> ACTIVITY
If a line in the data below contains "stroke", copy it.

> DATA SECTION
Segment Open
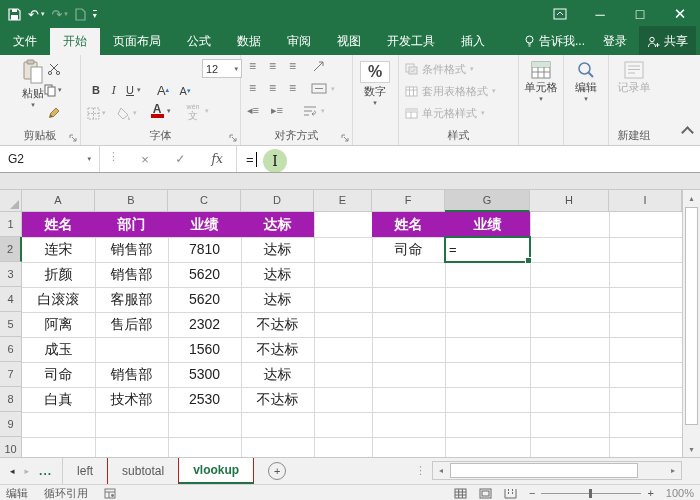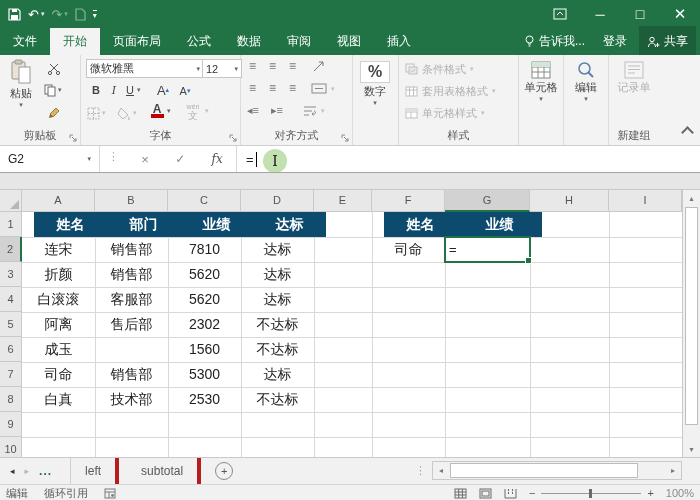--- a/index.html
+++ b/index.html
@@ -55,35 +55,35 @@
   .grid{position:absolute;top:190px;left:0;width:700px;height:267px;background:#fff;overflow:hidden;}
   .chead{position:absolute;top:0;height:22px;background:#e8e8e8;border-right:1px solid #c9c9c9;border-bottom:1px solid #c9c9c9;box-sizing:border-box;font-size:11px;color:#555;text-align:center;line-height:21px;}
   .chead.sel{background:#d2d2d2;border-bottom:2px solid #217346;}
   .rhead{position:absolute;left:0;width:22px;height:25px;background:#e8e8e8;border-right:1px solid #c9c9c9;border-bottom:1px solid #c9c9c9;box-sizing:border-box;font-size:11px;color:#555;text-align:center;line-height:24px;}
   .rhead.sel{background:#d2d2d2;border-right:2px solid #217346;}
   .corner{position:absolute;left:0;top:0;width:22px;height:22px;background:#e8e8e8;border-right:1px solid #c9c9c9;border-bottom:1px solid #c9c9c9;box-sizing:border-box;}
   .corner:after{content:"";position:absolute;right:2px;bottom:2px;border-left:9px solid transparent;border-bottom:9px solid #b5b5b5;}
   .vl{position:absolute;top:22px;bottom:0;width:1px;background:#d9d9d9;}
   .hl{position:absolute;left:22px;width:660px;height:1px;background:#d9d9d9;}
   .cell{position:absolute;height:25px;line-height:25px;font-size:14px;color:#222;text-align:center;white-space:nowrap;overflow:hidden;}
-  .ghead{background:#0c4a6e;color:#fff;font-weight:bold;z-index:2;margin-left:12px;}
+  .ghead{background:#a21caf;color:#fff;font-weight:bold;z-index:2;}
   .acell{position:absolute;left:444px;top:46px;width:87px;height:27px;border:2px solid #217346;box-sizing:border-box;z-index:3;pointer-events:none;}
   .acell:after{content:"";position:absolute;right:-3px;bottom:-3px;width:5px;height:5px;background:#217346;border:1px solid #fff;}
   .g2text{position:absolute;left:449px;top:47px;width:78px;height:25px;line-height:25px;font-size:13px;color:#222;text-align:left;z-index:3;}
   .vscroll{position:absolute;right:0;top:0;width:18px;height:267px;background:#f1f1f1;border-left:1px solid #c9c9c9;box-sizing:border-box;}
   .vscroll .sarr{height:16px;display:flex;align-items:center;justify-content:center;font-size:8px;color:#777;}
   .vthumb{position:absolute;left:2px;right:2px;top:17px;height:218px;background:#fff;border:1px solid #bdbdbd;box-sizing:border-box;}
   .vscroll .sarr.bot{position:absolute;bottom:0;left:0;right:0;}
 
   
   .sheetbar{position:absolute;top:457px;left:0;width:700px;height:27px;background:#f1f1f1;border-top:1px solid #c9c9c9;box-sizing:border-box;display:flex;align-items:stretch;font-size:12px;color:#444;}
   .snav{display:flex;align-items:center;gap:10px;padding:0 10px;color:#333;}
   .snav .dis{color:#b5b5b5;}
   .sellip{color:#217346;font-weight:bold;letter-spacing:1px;}
-  .stab{display:flex;align-items:center;padding:0 14px;border-right:4px solid #b91c1c;color:#595959;margin-left:8px;}
+  .stab{display:flex;align-items:center;padding:0 14px;border-right:1px solid #b91c1c;color:#595959;}
   .stab:first-of-type{border-left:1px solid #cfcfcf;}
   .stab.active{background:#fff;color:#217346;font-weight:bold;border-bottom:2px solid #217346;box-sizing:border-box;}
   .addsheet{display:flex;align-items:center;margin-left:14px;}
   .addsheet .circ{width:16px;height:16px;border:1px solid #8a8a8a;border-radius:50%;display:flex;align-items:center;justify-content:center;font-size:11px;color:#555;}
   .sdots{position:absolute;left:415px;top:6px;color:#9a9a9a;font-size:11px;}
   .hscroll{position:absolute;left:432px;top:3px;width:250px;height:19px;background:#f1f1f1;border:1px solid #c9c9c9;display:flex;align-items:center;box-sizing:border-box;}
   .hscroll .harr{width:16px;text-align:center;font-size:8px;color:#777;}
   .hthumb{position:absolute;left:17px;top:1px;height:15px;width:188px;background:#fff;border:1px solid #bdbdbd;box-sizing:border-box;}
   .hscroll .harr.r{position:absolute;right:0;}
 
@@ -141,20 +141,21 @@
   </div>
 
   <div class="tabrow">
     <span class="rtab">文件</span>
     <span class="rtab active">开始</span>
     <span class="rtab">页面布局</span>
     <span class="rtab">公式</span>
     <span class="rtab">数据</span>
     <span class="rtab">审阅</span>
     <span class="rtab">视图</span>
+    <span class="rtab">开发工具</span>
     <span class="rtab">插入</span>
   </div>
   <div class="tab-right">
     <span class="tellme">
       <span>
         <svg width="11" height="13" viewBox="0 0 11 13">
             <circle cx="5.5" cy="4.5" r="3.5" fill="none" stroke="#fff"></circle>
             <path d="M4 9h3M4.5 11h2" stroke="#fff"></path>
           </svg>
       </span>
@@ -169,21 +170,21 @@
             <path d="M10.5 7v4M8.5 9h4" stroke="#fff"></path>
           </svg>
       </span>
       <span>共享</span>
     </span>
   </div>
 
   <div class="ribbon">
 
     <div class="rg" style="left:0;width:80px">
-      <div class="bigbtn" style="position:absolute;left:4px;top:4px;width:34px">
+      <div class="bigbtn" style="position:absolute;left:16px;top:4px;width:34px">
         <span>
           <svg width="22" height="26" viewBox="0 0 22 26">
               <rect x="2" y="3" width="13" height="17" rx="1" fill="#e9e2d8" stroke="#9a9286"></rect>
               <rect x="5" y="1" width="7" height="4" rx="1" fill="#cfc8bc" stroke="#9a9286"></rect>
               <rect x="9" y="8" width="11" height="16" fill="#fff" stroke="#9a9a9a"></rect>
             </svg>
         </span>
         <span class="blabel">粘贴</span>
         <span class="ddv">▾</span>
       </div>
@@ -209,24 +210,20 @@
       </span>
       <div class="rg-label">剪贴板</div>
       <span class="launcher">
         <svg width="8" height="8" viewBox="0 0 8 8">
             <path d="M1 1h3M1 1v3M3 3l4 4M7 4v3h-3" fill="none" stroke="#8a8a8a"></path>
           </svg>
       </span>
     </div>
 
     <div class="rg" style="left:81px;width:159px">
-      <div class="combo" style="position:absolute;left:5px;top:4px;width:110px">
-        <span>微软雅黑</span>
-          <span class="ddv">▾</span>
-      </div>
       <div class="combo" style="position:absolute;left:121px;top:4px;width:32px">
         <span>12</span>
           <span class="ddv">▾</span>
       </div>
       <span class="sbtn" style="position:absolute;left:7px;top:26px;font-weight:bold">B</span>
       <span class="sbtn" style="position:absolute;left:25px;top:26px;font-style:italic;font-family:'DejaVu Serif',serif">I</span>
       <span class="sbtn" style="position:absolute;left:41px;top:26px;text-decoration:underline">U</span>
       <span class="ddv" style="position:absolute;left:56px;top:32px">▾</span>
       <span class="sbtn" style="position:absolute;left:74px;top:26px;font-size:13px">
           <span>A</span>
@@ -507,20 +504,21 @@
   </div>
 
   <div class="sheetbar">
     <div class="snav">
       <span style="font-size:9px">◂</span>
       <span class="dis" style="font-size:9px">▸</span>
       <span class="sellip">...</span>
     </div>
     <span class="stab">left</span>
     <span class="stab">subtotal</span>
+    <span class="stab active">vlookup</span>
     <span class="addsheet">
         <span class="circ">+</span>
       </span>
     <span class="sdots">⋮</span>
     <div class="hscroll">
       <span class="harr">◂</span>
       <span class="hthumb"></span>
       <span class="harr r">▸</span>
     </div>
   </div>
Segment Closed
> SOLUTION FOR THIS TASK
             <circle cx="5.5" cy="4.5" r="3.5" fill="none" stroke="#fff"></circle>
             <path d="M4 9h3M4.5 11h2" stroke="#fff"></path>
             <path d="M10.5 7v4M8.5 9h4" stroke="#fff"></path>
               <rect x="2" y="3" width="13" height="17" rx="1" fill="#e9e2d8" stroke="#9a9286"></rect>
               <rect x="5" y="1" width="7" height="4" rx="1" fill="#cfc8bc" stroke="#9a9286"></rect>
               <rect x="9" y="8" width="11" height="16" fill="#fff" stroke="#9a9a9a"></rect>
             <path d="M1 1h3M1 1v3M3 3l4 4M7 4v3h-3" fill="none" stroke="#8a8a8a"></path>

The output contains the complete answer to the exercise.